══ Entries provided

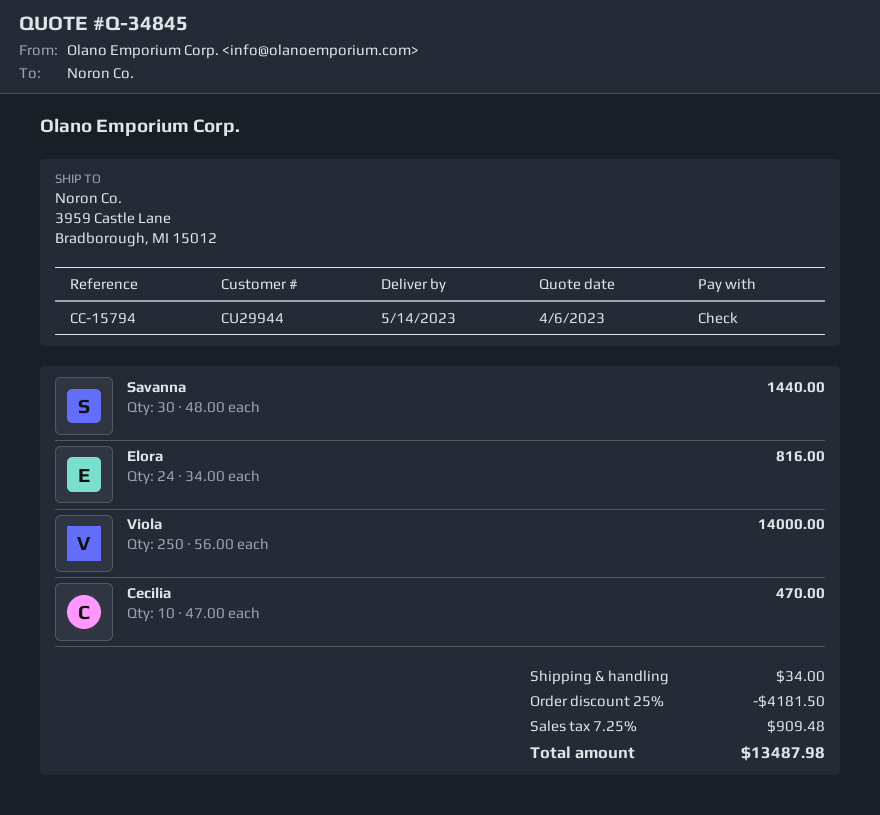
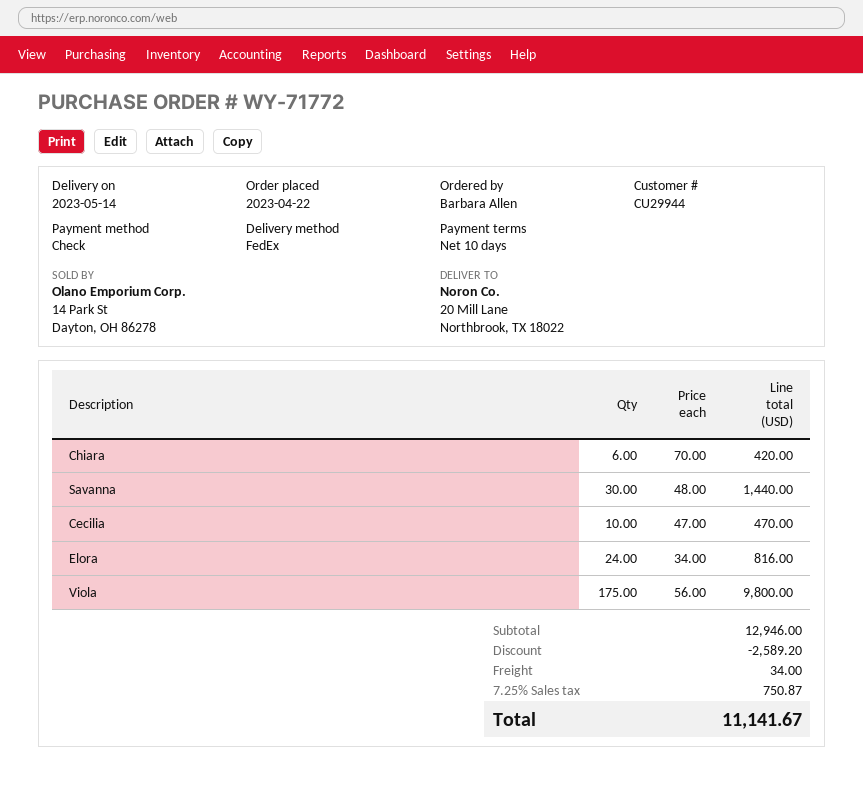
ship to: 3959 Castle Lane, Bradborough, MI 15012 -> 20 Mill Lane, Northbrook, TX 18022
Viola: 250 x 56.00 = 14000.00 -> 175 x 56.00 = 9800.00
Chiara: none -> 6 x 70.00 = 420.00
discount: 4181.50 -> 2589.20
tax: 7.25% = 909.48 -> 7.25% = 750.87
total: 13487.98 -> 11141.67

════

▶ Work order: Could you restate, word for word, every line from the one containing "Viola: 250 x" through the last line of the records above, and nothing more?

▶ Exercise output:
Viola: 250 x 56.00 = 14000.00 -> 175 x 56.00 = 9800.00
Chiara: none -> 6 x 70.00 = 420.00
discount: 4181.50 -> 2589.20
tax: 7.25% = 909.48 -> 7.25% = 750.87
total: 13487.98 -> 11141.67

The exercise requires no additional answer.